### Information shown:
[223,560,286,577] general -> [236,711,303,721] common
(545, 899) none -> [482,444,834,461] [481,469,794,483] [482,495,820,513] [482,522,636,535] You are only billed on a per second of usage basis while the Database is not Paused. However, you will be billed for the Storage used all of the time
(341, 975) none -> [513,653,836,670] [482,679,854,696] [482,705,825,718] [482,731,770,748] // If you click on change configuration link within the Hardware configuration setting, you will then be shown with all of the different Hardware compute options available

---

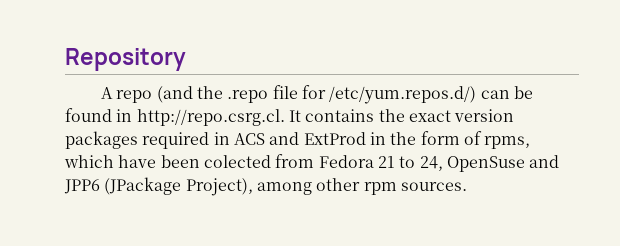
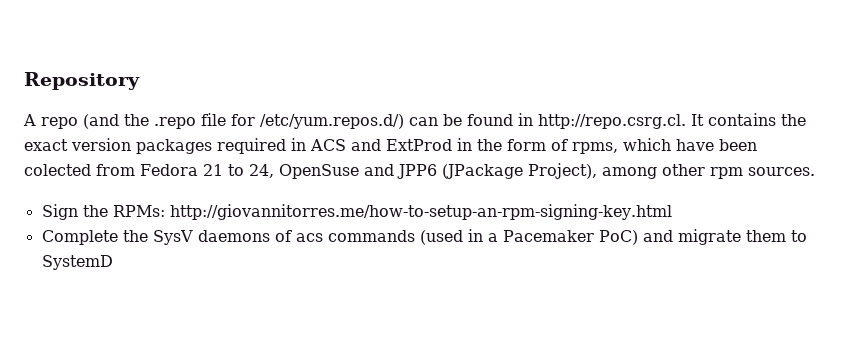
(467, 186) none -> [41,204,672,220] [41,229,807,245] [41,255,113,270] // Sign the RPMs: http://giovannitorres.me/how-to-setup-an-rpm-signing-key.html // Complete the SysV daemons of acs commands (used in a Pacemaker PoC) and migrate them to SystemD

* * *

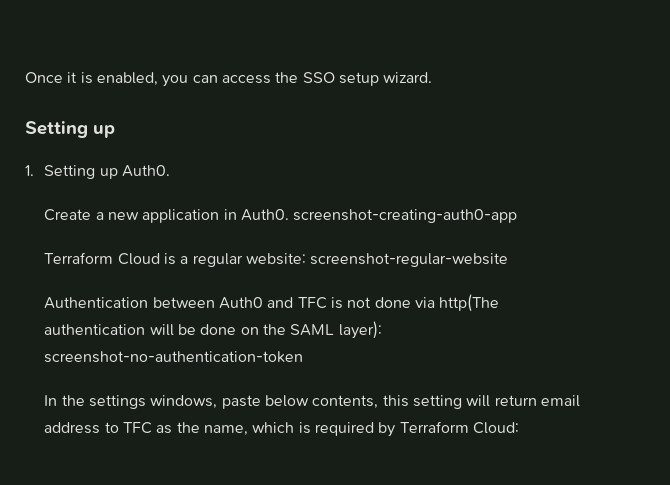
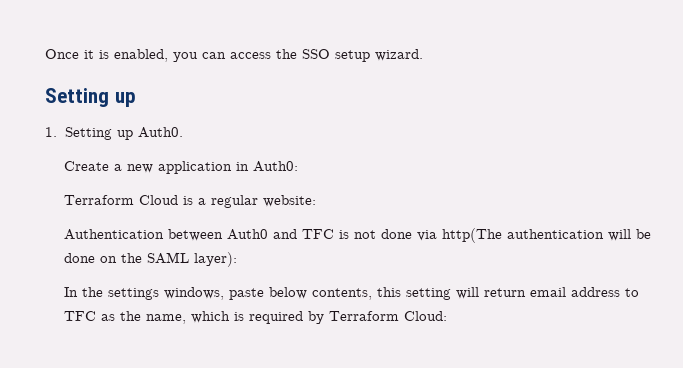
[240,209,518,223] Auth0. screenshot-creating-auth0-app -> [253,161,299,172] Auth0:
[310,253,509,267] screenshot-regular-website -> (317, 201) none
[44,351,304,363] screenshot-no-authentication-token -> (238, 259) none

### How to complete this task:
Please give the number of lines in the data above that contain the word "screenshot", with nothing else.

### Task answer:
3